* _The data_:
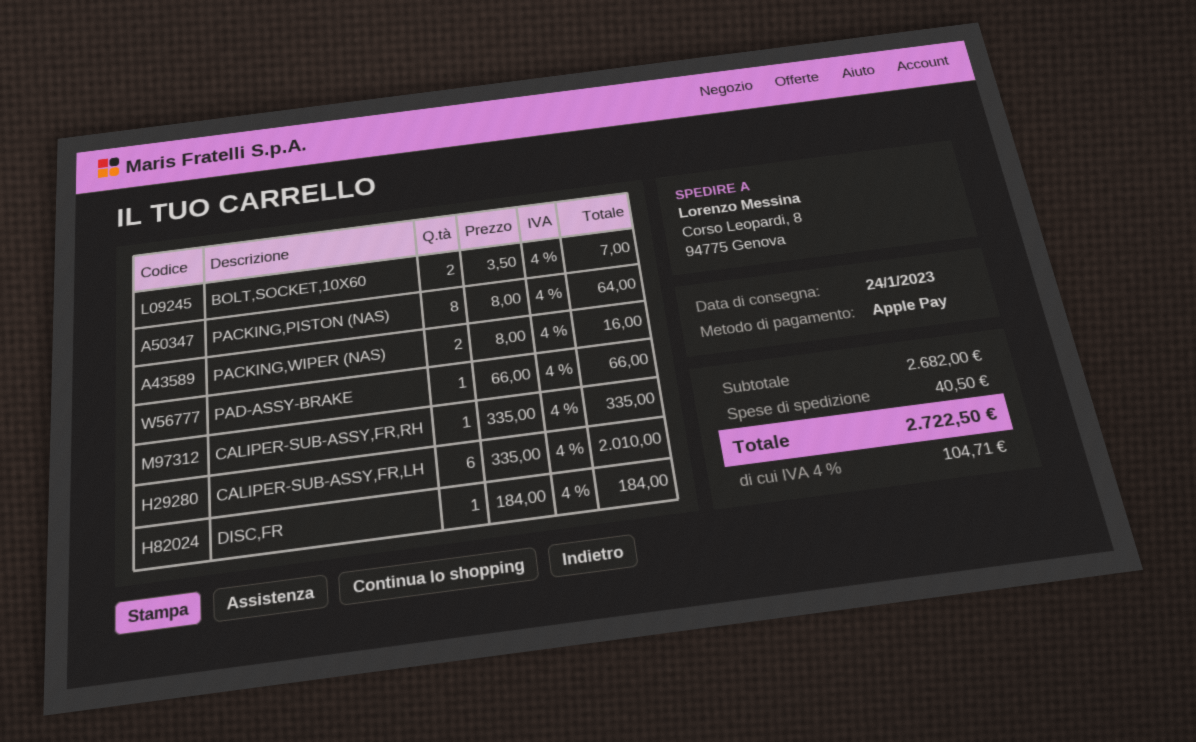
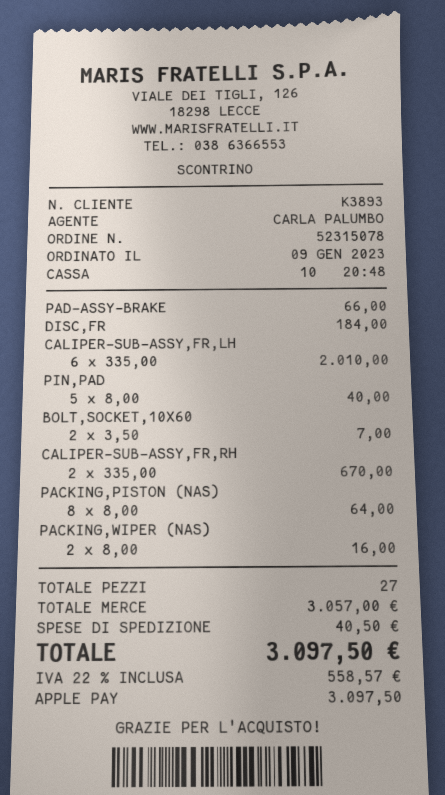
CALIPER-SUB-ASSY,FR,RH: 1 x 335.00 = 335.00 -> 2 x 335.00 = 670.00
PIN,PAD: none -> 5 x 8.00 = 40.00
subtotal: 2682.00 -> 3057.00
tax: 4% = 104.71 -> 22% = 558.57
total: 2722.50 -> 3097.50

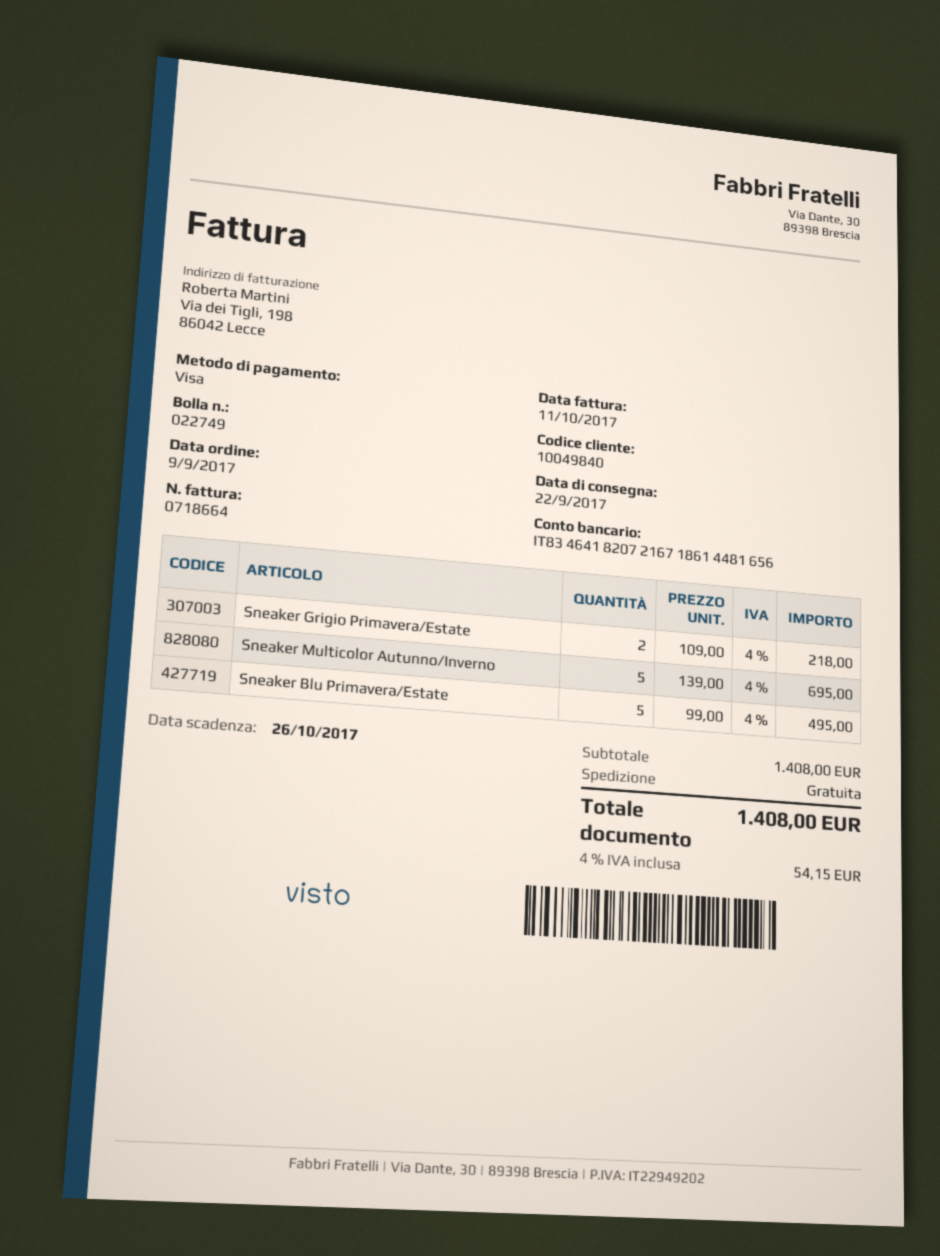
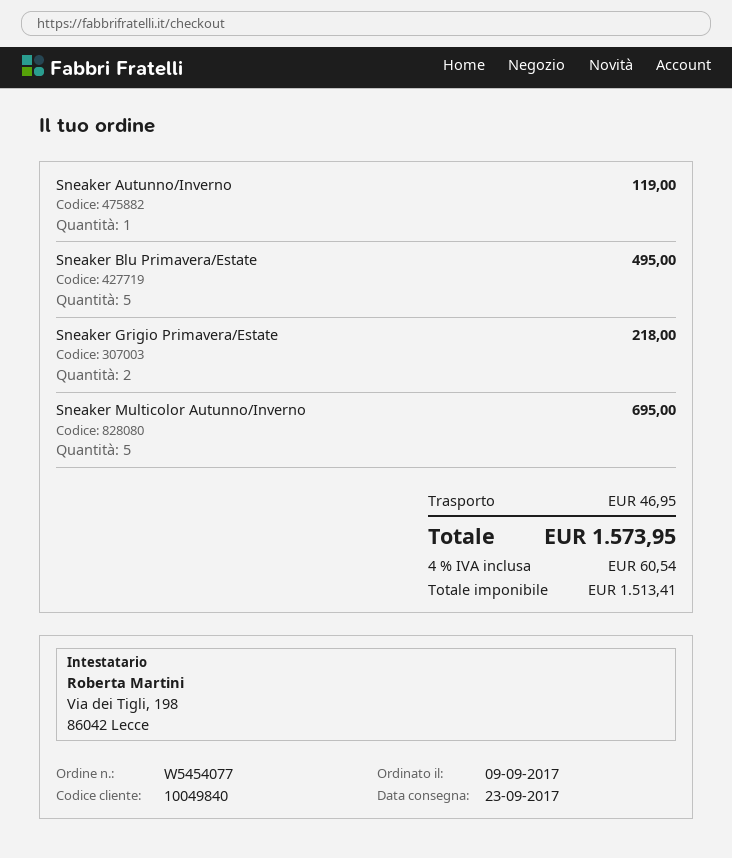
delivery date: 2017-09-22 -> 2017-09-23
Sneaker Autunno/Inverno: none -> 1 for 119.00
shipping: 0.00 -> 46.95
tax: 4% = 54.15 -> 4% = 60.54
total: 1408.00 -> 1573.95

* _Task goal_: Print the material above exactly, skipping its images.

* _Answer for this exercise_:
CALIPER-SUB-ASSY,FR,RH: 1 x 335.00 = 335.00 -> 2 x 335.00 = 670.00
PIN,PAD: none -> 5 x 8.00 = 40.00
subtotal: 2682.00 -> 3057.00
tax: 4% = 104.71 -> 22% = 558.57
total: 2722.50 -> 3097.50

delivery date: 2017-09-22 -> 2017-09-23
Sneaker Autunno/Inverno: none -> 1 for 119.00
shipping: 0.00 -> 46.95
tax: 4% = 54.15 -> 4% = 60.54
total: 1408.00 -> 1573.95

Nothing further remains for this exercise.